I hear from a friend who has a father with Alzheimer's and the father is in a local nursing home. He thinks the father is over-medicated. This is here. This is my town. This is not good. My friend is moving his father to another facility. I'm left wondering if this is a black mark against this facility or if this is an over-reaction or misunderstanding on my friend's part. Whatever the reason, I applaud him for being watchful and concerned. We all need to be. I will be listening more closely for other remarks about this home.
With a list like the one published by Medicare and Medicaid Services to wake us up, even those of us who live in an area that has high standards are reminded to sharpen our eyes and our ears. We need to be more vigilant and more demanding of our political leaders.

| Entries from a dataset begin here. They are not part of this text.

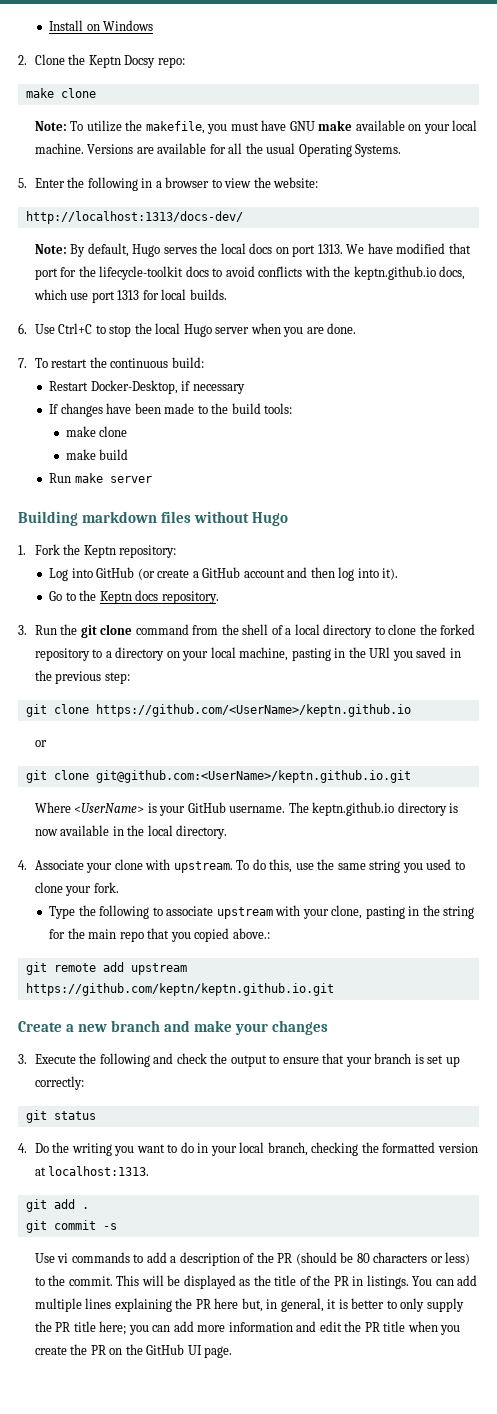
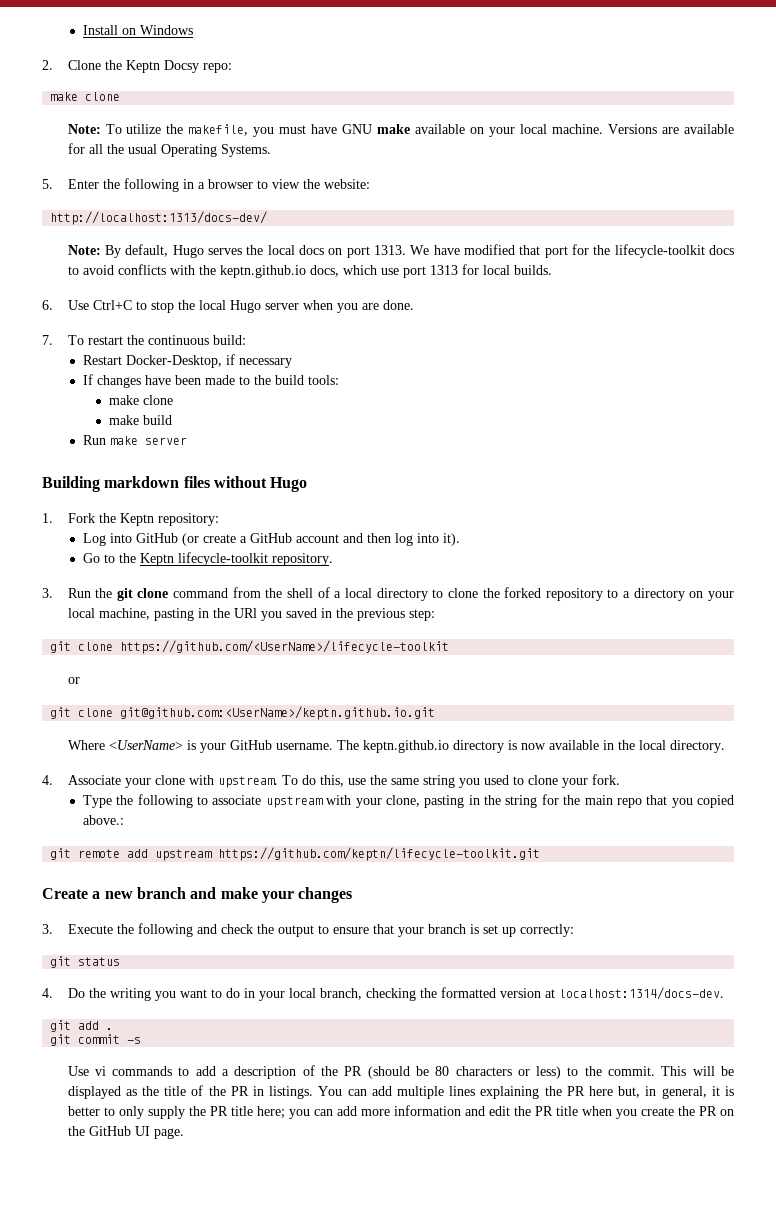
- Go to the Keptn docs repository.
+ Go to the Keptn lifecycle-toolkit repository.
- git clone https://github.com/<UserName>/keptn.github.io
+ git clone https://github.com/<UserName>/lifecycle-toolkit
- git remote add upstream https://github.com/keptn/keptn.github.io.git
+ git remote add upstream https://github.com/keptn/lifecycle-toolkit.git
- 4. Do the writing you want to do in your local branch, checking the formatted version at localhost:1313.
+ 4. Do the writing you want to do in your local branch, checking the formatted version at localhost:1314/docs-dev.

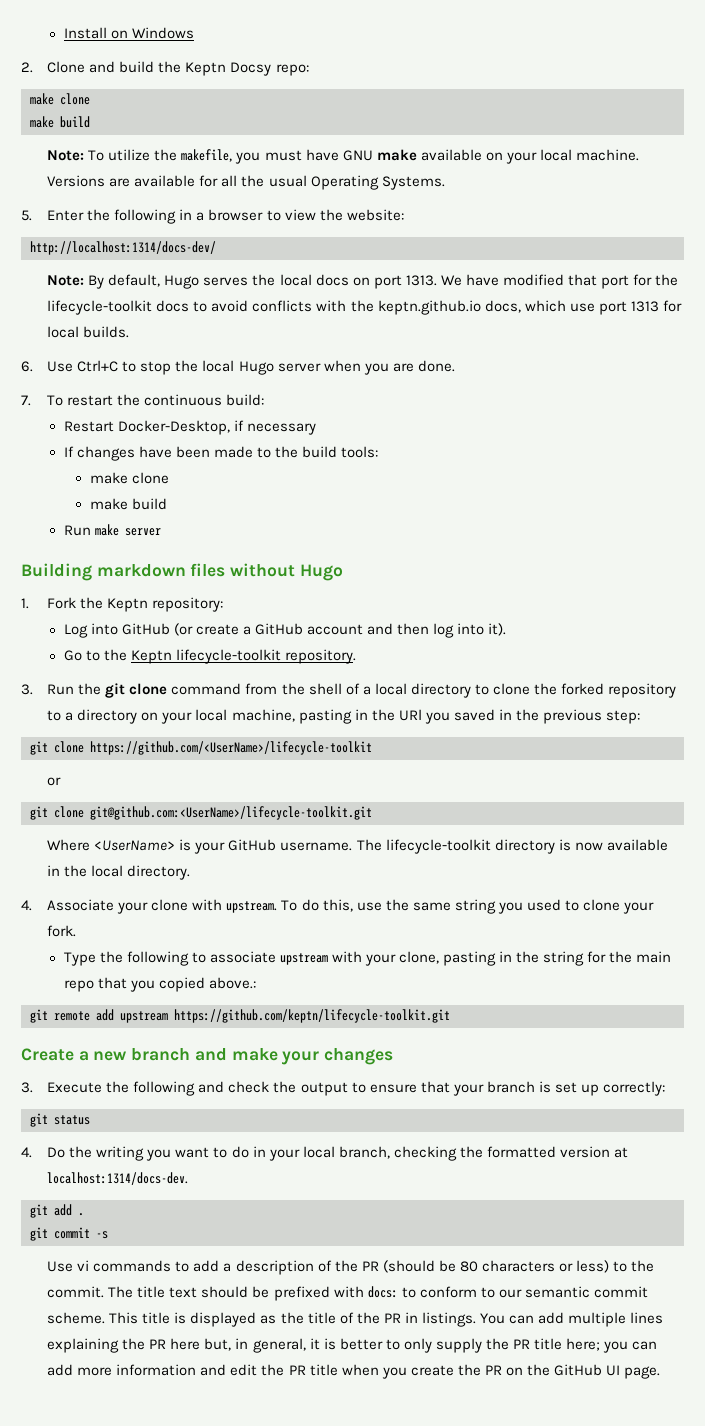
- 2. Clone the Keptn Docsy repo:
+ 2. Clone and build the Keptn Docsy repo:
  make clone
+ make build
- http://localhost:1313/docs-dev/
+ http://localhost:1314/docs-dev/
- git clone git@github.com:<UserName>/keptn.github.io.git
+ git clone git@github.com:<UserName>/lifecycle-toolkit.git
- The keptn.github.io directory is now available in the local directory.
+ The lifecycle-toolkit directory is now available in the local directory.
- This will be displayed as the title of the PR in listings.
+ The title text should be prefixed with docs: to conform to our semantic commit scheme. This title is displayed as the title of the PR in listings.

Our elders deserve the best care available. Unfortunately, not all of our elders who need care will be in nursing homes with resident centered approaches (even though that was supposed to happen long ago). But no elder should have to live his or her last days in one of these sub-standard homes on the list.
A home that lands on this list, whether it's in a state that has high standards or low, needs to get fixed. It needs close scrutiny. We caregivers and professionals need to nag our local, state and national leaders, mercilessly, to get laws in place that make sure there are no substandard homes operating anywhere.
We caregivers and professionals need to push hard to see that there isn't a huge discrepancy between what is considered good enough in one state, but substandard in another. Kudos to CMS for "outing" these substandard homes. This problem needs to be fixed sooner rather than later. Our elders don't have time to waste.